The Uighurs had traveled to Afghanistan, where they joined training camps run by a Uighur separatist group. After the United States launched a military offensive in Afghanistan, they fled to Pakistan, where they were captured by Pakistani and other coalition forces and brought to Guantanamo. Eventually they were cleared of being enemy combatants, and a federal judge ordered that they be released in this country where there is a vibrant Uighur community. But an appeals court reversed that decision and the Supreme Court refused to take their case.
The last of the Uighurs -- Yusef Abbas, Saidullah Khalik and Hajiakbar Abdul Ghuper -- were flown to Slovakia. Other Uighurs have ended up in Albania, Switzerland, Palau, Bermuda and El Salvador. Given Congress' determination that Guantanamo inmates not be released in the United States – or confined here, for that matter -- it was probably unrealistic for them to expect to find a haven in this country. But resettling them in the U.S. would have been compassionate compensation for their long imprisonment under what were essentially false pretenses.

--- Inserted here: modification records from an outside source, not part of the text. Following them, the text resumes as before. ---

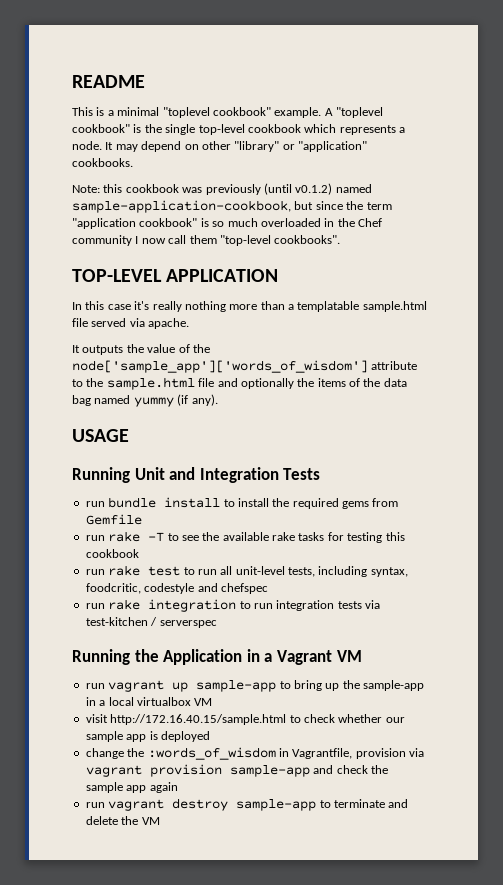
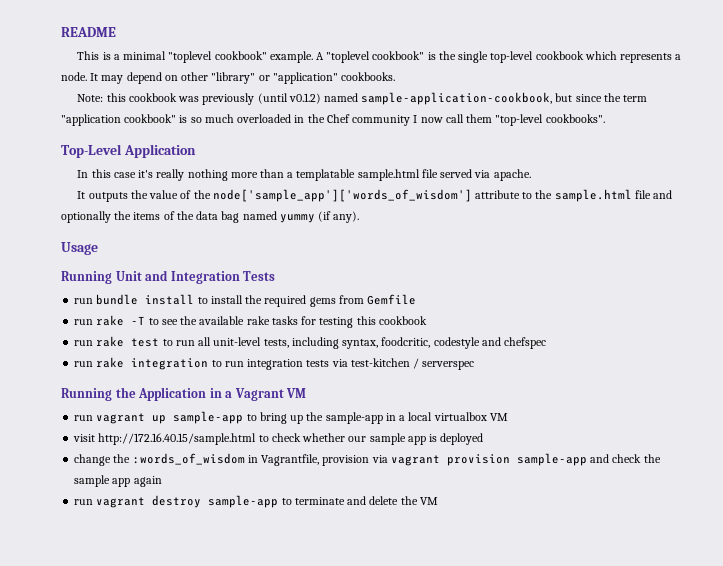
- TOP-LEVEL APPLICATION
+ Top-Level Application
- USAGE
+ Usage

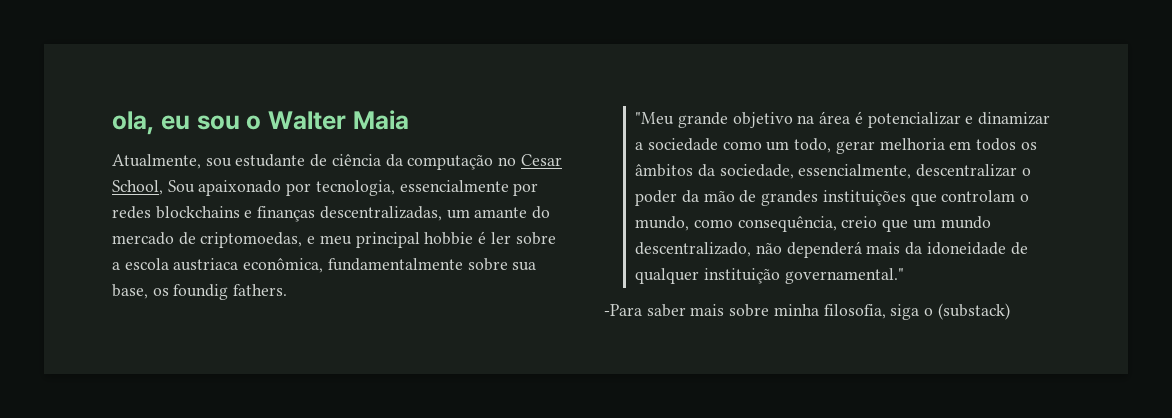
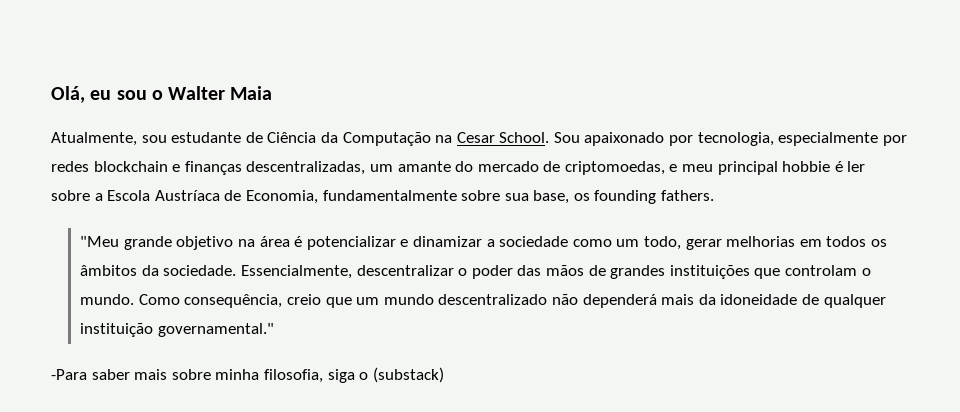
- ola, eu sou o Walter Maia
+ Olá, eu sou o Walter Maia
- Atualmente, sou estudante de ciência da computação no Cesar School, Sou apaixonado por tecnologia, essencialmente por redes blockchains e finanças descentralizadas, um amante do mercado de criptomoedas, e meu principal hobbie é ler sobre a escola austriaca econômica, fundamentalmente sobre sua base, os foundig fathers.
+ Atualmente, sou estudante de Ciência da Computação na Cesar School. Sou apaixonado por tecnologia, especialmente por redes blockchain e finanças descentralizadas, um amante do mercado de criptomoedas, e meu principal hobbie é ler sobre a Escola Austríaca de Economia, fundamentalmente sobre sua base, os founding fathers.
- "Meu grande objetivo na área é potencializar e dinamizar a sociedade como um todo, gerar melhoria em todos os âmbitos da sociedade, essencialmente, descentralizar o poder da mão de grandes instituições que controlam o mundo, como consequência, creio que um mundo descentralizado, não dependerá mais da idoneidade de qualquer instituição governamental."
+ "Meu grande objetivo na área é potencializar e dinamizar a sociedade como um todo, gerar melhorias em todos os âmbitos da sociedade. Essencialmente, descentralizar o poder das mãos de grandes instituições que controlam o mundo. Como consequência, creio que um mundo descentralizado não dependerá mais da idoneidade de qualquer instituição governamental."

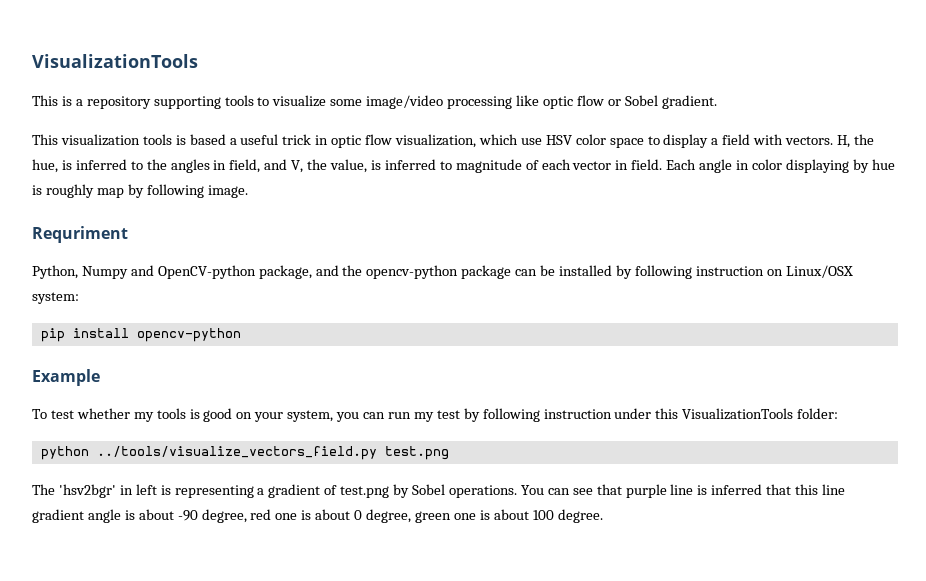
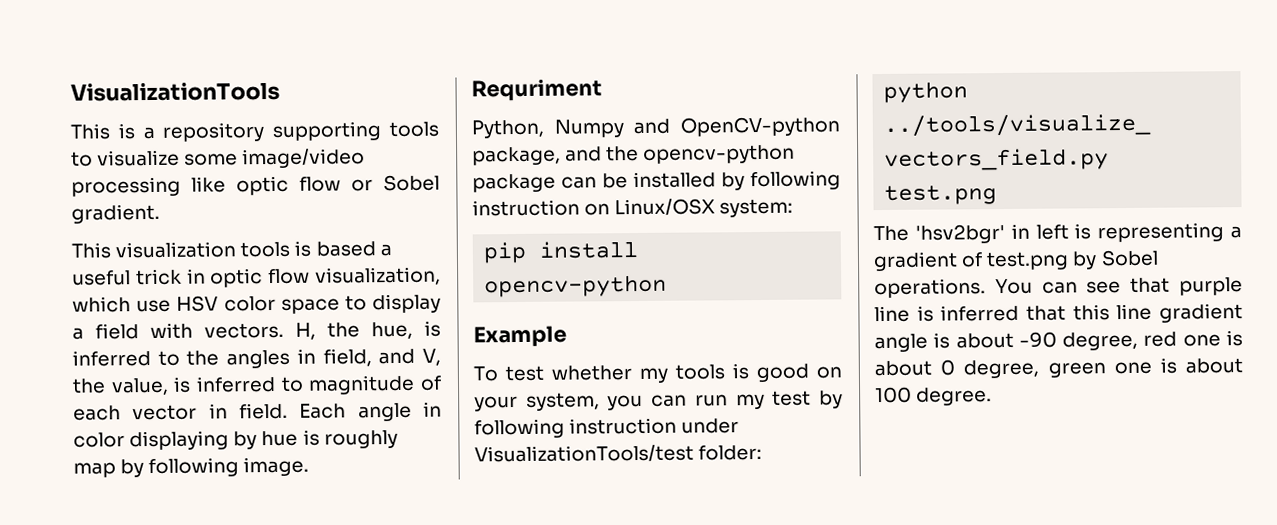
- To test whether my tools is good on your system, you can run my test by following instruction under this VisualizationTools folder:
+ To test whether my tools is good on your system, you can run my test by following instruction under VisualizationTools/test folder:

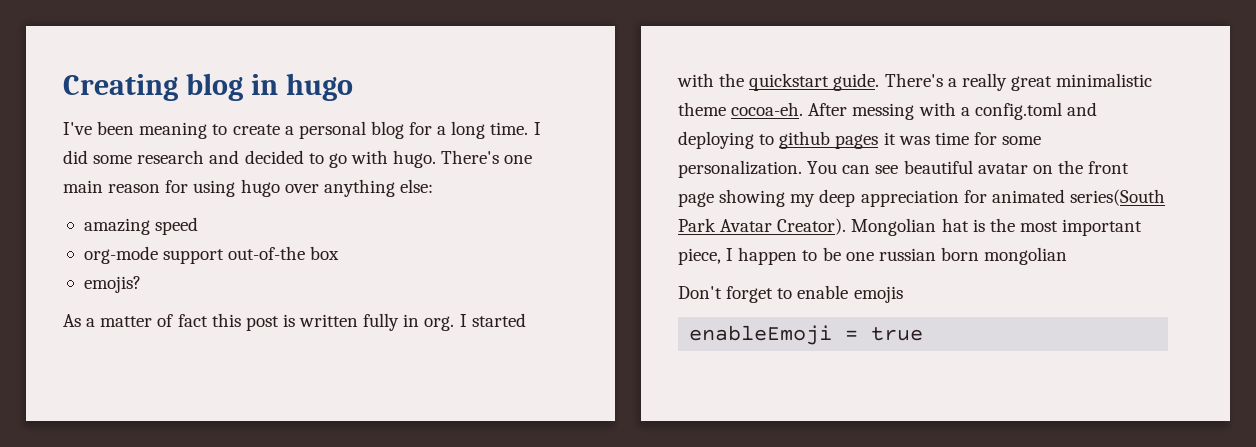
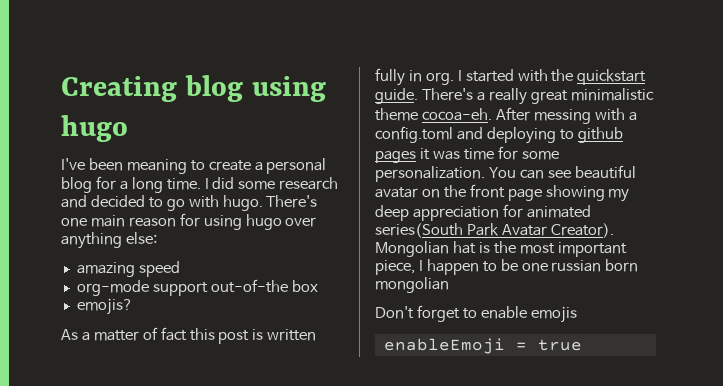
- Creating blog in hugo
+ Creating blog using hugo

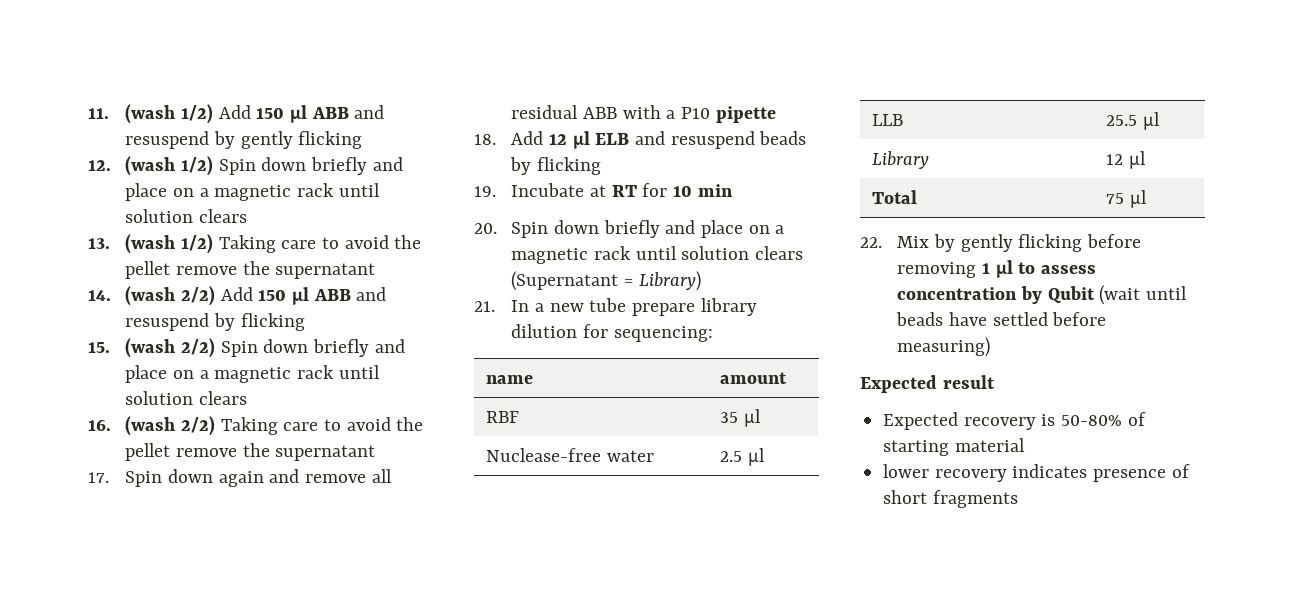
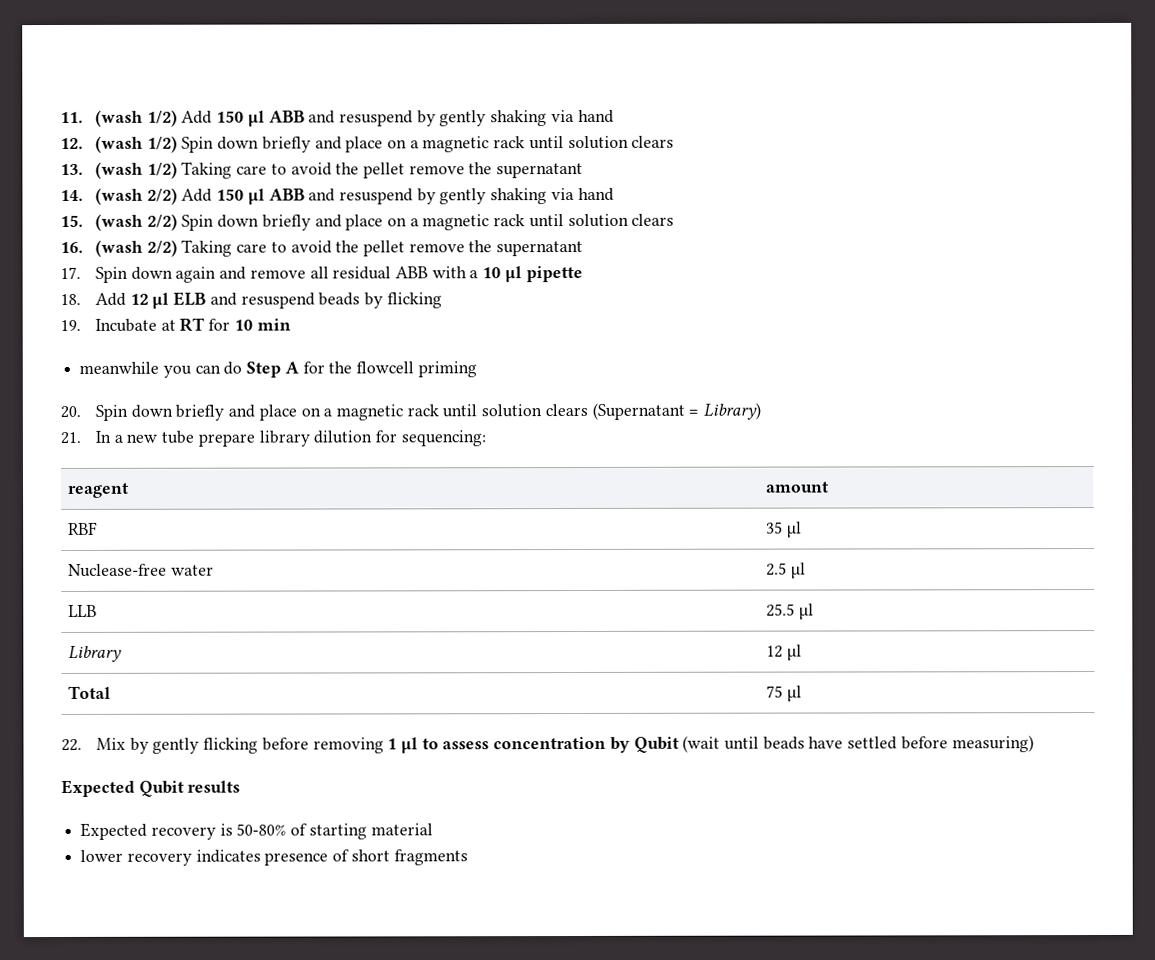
- 11. (wash 1/2) Add 150 μl ABB and resuspend by gently flicking
+ 11. (wash 1/2) Add 150 μl ABB and resuspend by gently shaking via hand
- 14. (wash 2/2) Add 150 μl ABB and resuspend by flicking
+ 14. (wash 2/2) Add 150 μl ABB and resuspend by gently shaking via hand
- 17. Spin down again and remove all residual ABB with a P10 pipette
+ 17. Spin down again and remove all residual ABB with a 10 µl pipette
+ meanwhile you can do Step A for the flowcell priming
- name | amount
+ reagent | amount
- Expected result
+ Expected Qubit results

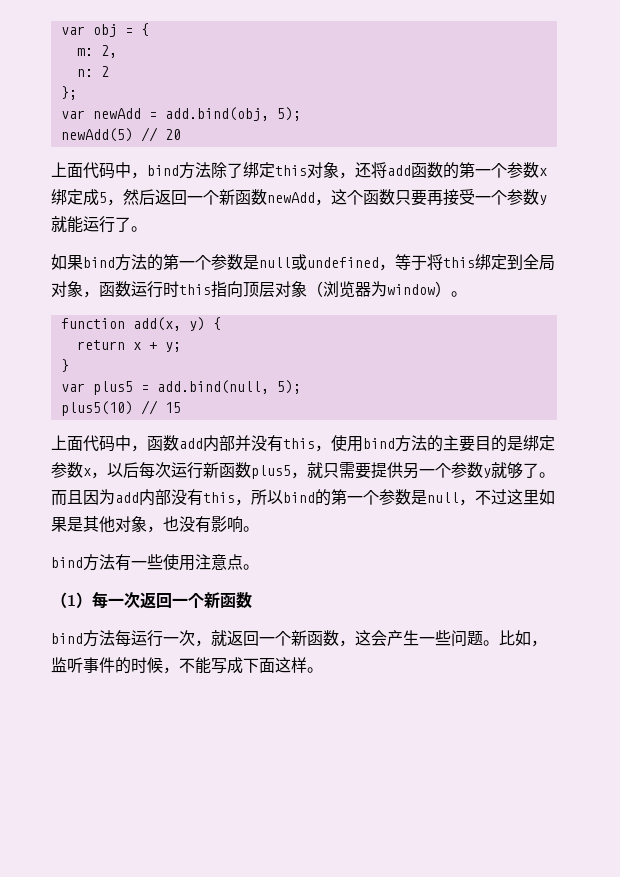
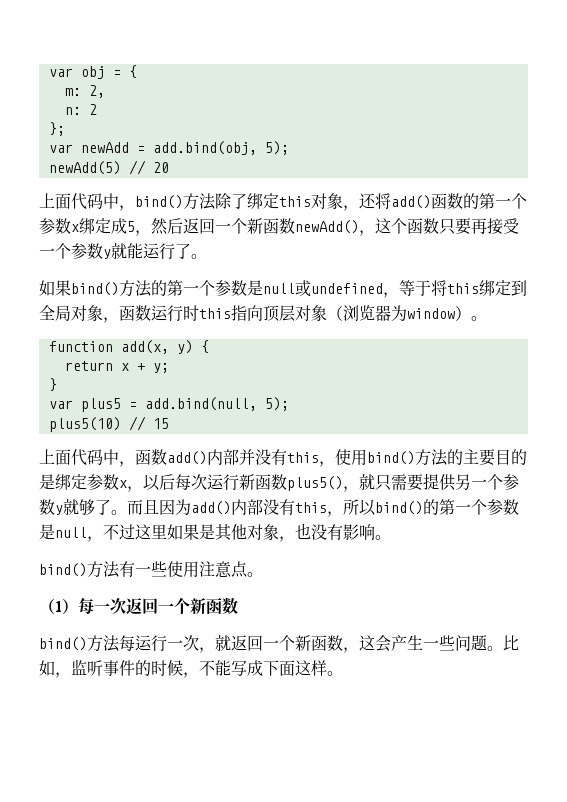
- 上面代码中，bind方法除了绑定this对象，还将add函数的第一个参数x绑定成5，然后返回一个新函数newAdd，这个函数只要再接受一个参数y就能运行了。
+ 上面代码中，bind()方法除了绑定this对象，还将add()函数的第一个参数x绑定成5，然后返回一个新函数newAdd()，这个函数只要再接受一个参数y就能运行了。
- 如果bind方法的第一个参数是null或undefined，等于将this绑定到全局对象，函数运行时this指向顶层对象（浏览器为window）。
+ 如果bind()方法的第一个参数是null或undefined，等于将this绑定到全局对象，函数运行时this指向顶层对象（浏览器为window）。
- 上面代码中，函数add内部并没有this，使用bind方法的主要目的是绑定参数x，以后每次运行新函数plus5，就只需要提供另一个参数y就够了。
+ 上面代码中，函数add()内部并没有this，使用bind()方法的主要目的是绑定参数x，以后每次运行新函数plus5()，就只需要提供另一个参数y就够了。
- 而且因为add内部没有this，所以bind的第一个参数是null，不过这里如果是其他对象，也没有影响。
+ 而且因为add()内部没有this，所以bind()的第一个参数是null，不过这里如果是其他对象，也没有影响。
- bind方法有一些使用注意点。
+ bind()方法有一些使用注意点。
- bind方法每运行一次，就返回一个新函数，这会产生一些问题。
+ bind()方法每运行一次，就返回一个新函数，这会产生一些问题。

The Uighurs’ release is part of a larger mini-exodus from Guantanamo that is likely to accelerate now that Congress has loosened restrictions on transferring inmates abroad. But President Obama’s moldy promise to close Guantanamo is still far from being redeemed. The administration continues to insist that some inmates are too dangerous to be released and can’t be put on trial (though Obama suggested vaguely last year that their status could “be resolved, consistent with our commitment to the rule of law.”) And Congress continues to block the transfer of those hard-core inmates to even a maximum-security prison in the U.S.
But at least the last of the Uighurs have gotten their release – even if it means settling in Slovakia.